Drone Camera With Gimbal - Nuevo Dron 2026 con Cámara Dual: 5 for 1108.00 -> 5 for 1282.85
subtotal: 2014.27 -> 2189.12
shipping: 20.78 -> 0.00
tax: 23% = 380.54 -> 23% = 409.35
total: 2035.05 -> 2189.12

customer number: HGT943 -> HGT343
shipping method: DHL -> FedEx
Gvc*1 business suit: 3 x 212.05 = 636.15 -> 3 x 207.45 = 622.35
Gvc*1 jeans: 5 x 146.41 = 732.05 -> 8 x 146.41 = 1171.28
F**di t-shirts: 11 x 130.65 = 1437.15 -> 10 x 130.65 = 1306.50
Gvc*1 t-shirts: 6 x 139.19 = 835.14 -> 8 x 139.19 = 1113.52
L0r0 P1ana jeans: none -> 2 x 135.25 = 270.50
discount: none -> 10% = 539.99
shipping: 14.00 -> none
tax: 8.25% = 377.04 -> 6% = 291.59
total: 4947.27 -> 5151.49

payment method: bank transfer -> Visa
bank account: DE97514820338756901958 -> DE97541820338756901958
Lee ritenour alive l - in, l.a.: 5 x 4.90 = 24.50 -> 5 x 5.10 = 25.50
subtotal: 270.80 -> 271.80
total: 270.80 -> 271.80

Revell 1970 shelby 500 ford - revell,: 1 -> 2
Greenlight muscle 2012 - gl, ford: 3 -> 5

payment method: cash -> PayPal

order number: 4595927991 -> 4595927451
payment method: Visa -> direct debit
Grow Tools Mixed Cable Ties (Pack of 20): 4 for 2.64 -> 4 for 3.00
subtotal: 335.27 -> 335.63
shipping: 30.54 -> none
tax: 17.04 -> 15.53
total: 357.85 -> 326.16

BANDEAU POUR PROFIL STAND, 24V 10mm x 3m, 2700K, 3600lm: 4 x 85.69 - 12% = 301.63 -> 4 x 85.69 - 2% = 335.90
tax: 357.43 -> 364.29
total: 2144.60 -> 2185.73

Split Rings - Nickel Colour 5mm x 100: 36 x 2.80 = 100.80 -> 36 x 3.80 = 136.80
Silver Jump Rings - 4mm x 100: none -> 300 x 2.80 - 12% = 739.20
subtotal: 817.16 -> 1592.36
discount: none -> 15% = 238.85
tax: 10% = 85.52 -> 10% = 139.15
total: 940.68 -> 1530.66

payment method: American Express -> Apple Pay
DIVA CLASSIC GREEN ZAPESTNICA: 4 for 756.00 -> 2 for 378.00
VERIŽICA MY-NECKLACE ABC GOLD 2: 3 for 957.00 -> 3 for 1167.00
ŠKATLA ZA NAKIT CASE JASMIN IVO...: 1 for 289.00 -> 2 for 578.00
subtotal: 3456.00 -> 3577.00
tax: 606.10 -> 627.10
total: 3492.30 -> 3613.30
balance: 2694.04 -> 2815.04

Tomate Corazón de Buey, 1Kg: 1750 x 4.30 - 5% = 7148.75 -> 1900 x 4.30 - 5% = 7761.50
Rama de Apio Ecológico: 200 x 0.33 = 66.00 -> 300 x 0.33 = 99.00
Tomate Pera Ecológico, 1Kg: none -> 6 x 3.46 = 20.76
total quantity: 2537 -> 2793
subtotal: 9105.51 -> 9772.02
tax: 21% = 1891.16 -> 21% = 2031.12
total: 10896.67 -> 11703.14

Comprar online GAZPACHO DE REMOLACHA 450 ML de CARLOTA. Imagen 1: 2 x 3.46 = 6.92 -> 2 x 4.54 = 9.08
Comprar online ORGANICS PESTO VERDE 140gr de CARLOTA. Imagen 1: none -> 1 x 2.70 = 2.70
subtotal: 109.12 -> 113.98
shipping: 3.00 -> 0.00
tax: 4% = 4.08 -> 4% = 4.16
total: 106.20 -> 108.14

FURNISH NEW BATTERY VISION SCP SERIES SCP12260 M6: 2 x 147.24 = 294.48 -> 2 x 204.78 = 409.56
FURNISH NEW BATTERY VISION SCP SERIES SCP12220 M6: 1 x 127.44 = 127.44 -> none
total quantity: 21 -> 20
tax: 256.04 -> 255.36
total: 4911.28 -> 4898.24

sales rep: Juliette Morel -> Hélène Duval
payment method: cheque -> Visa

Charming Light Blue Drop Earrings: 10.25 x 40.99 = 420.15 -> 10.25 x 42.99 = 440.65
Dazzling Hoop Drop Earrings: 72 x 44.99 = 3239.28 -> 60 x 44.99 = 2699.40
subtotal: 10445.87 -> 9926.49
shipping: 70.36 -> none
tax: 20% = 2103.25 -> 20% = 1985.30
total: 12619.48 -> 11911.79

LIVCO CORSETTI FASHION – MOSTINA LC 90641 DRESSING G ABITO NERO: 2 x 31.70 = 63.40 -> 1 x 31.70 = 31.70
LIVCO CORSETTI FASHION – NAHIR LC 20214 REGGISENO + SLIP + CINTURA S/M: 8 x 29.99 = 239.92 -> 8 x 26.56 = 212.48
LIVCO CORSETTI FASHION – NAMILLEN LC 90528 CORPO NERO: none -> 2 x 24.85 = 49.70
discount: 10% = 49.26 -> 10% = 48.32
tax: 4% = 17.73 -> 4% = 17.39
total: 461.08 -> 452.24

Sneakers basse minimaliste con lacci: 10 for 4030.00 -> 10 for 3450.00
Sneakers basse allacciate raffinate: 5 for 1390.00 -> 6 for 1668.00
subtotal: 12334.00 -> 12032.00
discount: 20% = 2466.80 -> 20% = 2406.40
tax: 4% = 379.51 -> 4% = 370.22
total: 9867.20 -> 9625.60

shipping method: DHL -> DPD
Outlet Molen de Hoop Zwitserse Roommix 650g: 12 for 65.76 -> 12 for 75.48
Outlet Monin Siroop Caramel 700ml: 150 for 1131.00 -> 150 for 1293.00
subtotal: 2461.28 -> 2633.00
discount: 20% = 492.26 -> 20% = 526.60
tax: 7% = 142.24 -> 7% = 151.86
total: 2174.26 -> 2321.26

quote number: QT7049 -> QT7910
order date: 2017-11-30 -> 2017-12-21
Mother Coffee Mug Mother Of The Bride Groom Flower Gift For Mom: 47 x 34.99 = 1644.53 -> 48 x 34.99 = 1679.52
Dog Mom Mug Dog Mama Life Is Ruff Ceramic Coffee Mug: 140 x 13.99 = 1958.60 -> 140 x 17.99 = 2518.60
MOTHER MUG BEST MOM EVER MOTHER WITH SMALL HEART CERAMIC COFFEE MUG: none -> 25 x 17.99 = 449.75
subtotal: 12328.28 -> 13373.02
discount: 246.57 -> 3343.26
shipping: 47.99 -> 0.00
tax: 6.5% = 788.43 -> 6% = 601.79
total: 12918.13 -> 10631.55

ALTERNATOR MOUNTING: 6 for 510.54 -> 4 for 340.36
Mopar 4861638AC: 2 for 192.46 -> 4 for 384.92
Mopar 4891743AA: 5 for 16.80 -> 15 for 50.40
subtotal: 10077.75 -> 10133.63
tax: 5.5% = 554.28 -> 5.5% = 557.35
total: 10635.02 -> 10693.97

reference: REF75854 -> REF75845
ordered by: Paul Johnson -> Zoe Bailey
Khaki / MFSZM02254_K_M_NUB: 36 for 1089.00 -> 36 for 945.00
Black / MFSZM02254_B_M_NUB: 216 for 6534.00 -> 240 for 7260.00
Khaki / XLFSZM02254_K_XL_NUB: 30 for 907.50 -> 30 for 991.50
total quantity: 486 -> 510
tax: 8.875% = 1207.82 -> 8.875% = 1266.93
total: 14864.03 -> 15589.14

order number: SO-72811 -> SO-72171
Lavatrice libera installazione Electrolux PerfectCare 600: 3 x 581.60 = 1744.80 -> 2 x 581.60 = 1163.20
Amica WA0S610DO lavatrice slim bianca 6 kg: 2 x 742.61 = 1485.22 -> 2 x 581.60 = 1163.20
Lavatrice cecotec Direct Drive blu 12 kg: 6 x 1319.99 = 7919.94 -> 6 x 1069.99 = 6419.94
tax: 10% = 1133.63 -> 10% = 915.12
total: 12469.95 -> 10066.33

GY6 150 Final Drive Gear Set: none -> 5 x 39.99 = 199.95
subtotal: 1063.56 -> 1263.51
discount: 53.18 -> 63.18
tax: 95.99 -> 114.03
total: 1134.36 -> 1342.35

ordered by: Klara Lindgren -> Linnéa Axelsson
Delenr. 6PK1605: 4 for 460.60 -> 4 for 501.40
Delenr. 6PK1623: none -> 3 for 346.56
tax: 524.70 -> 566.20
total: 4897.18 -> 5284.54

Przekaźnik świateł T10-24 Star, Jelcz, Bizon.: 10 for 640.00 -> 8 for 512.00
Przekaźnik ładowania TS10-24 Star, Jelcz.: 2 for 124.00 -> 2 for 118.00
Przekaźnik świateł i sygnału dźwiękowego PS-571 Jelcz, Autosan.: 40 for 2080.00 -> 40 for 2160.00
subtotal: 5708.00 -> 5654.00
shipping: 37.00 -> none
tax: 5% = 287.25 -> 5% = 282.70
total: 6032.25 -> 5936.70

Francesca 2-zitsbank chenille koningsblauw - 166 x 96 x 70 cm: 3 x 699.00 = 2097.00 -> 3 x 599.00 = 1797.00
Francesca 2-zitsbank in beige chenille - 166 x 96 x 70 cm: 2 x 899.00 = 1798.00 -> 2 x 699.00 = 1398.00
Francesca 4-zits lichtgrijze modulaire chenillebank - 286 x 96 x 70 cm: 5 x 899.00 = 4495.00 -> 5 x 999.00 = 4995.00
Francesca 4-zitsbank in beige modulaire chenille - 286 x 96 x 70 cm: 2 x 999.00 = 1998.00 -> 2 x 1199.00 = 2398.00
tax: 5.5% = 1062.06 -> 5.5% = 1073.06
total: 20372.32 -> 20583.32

::::

## [What you have to do]
Write out the lines of the listing from the one with "Amica WA0S610DO lavatrice" to the very end, inclusive, exactly as they appear and with nothing added.

## [Reply to the exercise]
Amica WA0S610DO lavatrice slim bianca 6 kg: 2 x 742.61 = 1485.22 -> 2 x 581.60 = 1163.20
Lavatrice cecotec Direct Drive blu 12 kg: 6 x 1319.99 = 7919.94 -> 6 x 1069.99 = 6419.94
tax: 10% = 1133.63 -> 10% = 915.12
total: 12469.95 -> 10066.33

GY6 150 Final Drive Gear Set: none -> 5 x 39.99 = 199.95
subtotal: 1063.56 -> 1263.51
discount: 53.18 -> 63.18
tax: 95.99 -> 114.03
total: 1134.36 -> 1342.35

ordered by: Klara Lindgren -> Linnéa Axelsson
Delenr. 6PK1605: 4 for 460.60 -> 4 for 501.40
Delenr. 6PK1623: none -> 3 for 346.56
tax: 524.70 -> 566.20
total: 4897.18 -> 5284.54

Przekaźnik świateł T10-24 Star, Jelcz, Bizon.: 10 for 640.00 -> 8 for 512.00
Przekaźnik ładowania TS10-24 Star, Jelcz.: 2 for 124.00 -> 2 for 118.00
Przekaźnik świateł i sygnału dźwiękowego PS-571 Jelcz, Autosan.: 40 for 2080.00 -> 40 for 2160.00
subtotal: 5708.00 -> 5654.00
shipping: 37.00 -> none
tax: 5% = 287.25 -> 5% = 282.70
total: 6032.25 -> 5936.70

Francesca 2-zitsbank chenille koningsblauw - 166 x 96 x 70 cm: 3 x 699.00 = 2097.00 -> 3 x 599.00 = 1797.00
Francesca 2-zitsbank in beige chenille - 166 x 96 x 70 cm: 2 x 899.00 = 1798.00 -> 2 x 699.00 = 1398.00
Francesca 4-zits lichtgrijze modulaire chenillebank - 286 x 96 x 70 cm: 5 x 899.00 = 4495.00 -> 5 x 999.00 = 4995.00
Francesca 4-zitsbank in beige modulaire chenille - 286 x 96 x 70 cm: 2 x 999.00 = 1998.00 -> 2 x 1199.00 = 2398.00
tax: 5.5% = 1062.06 -> 5.5% = 1073.06
total: 20372.32 -> 20583.32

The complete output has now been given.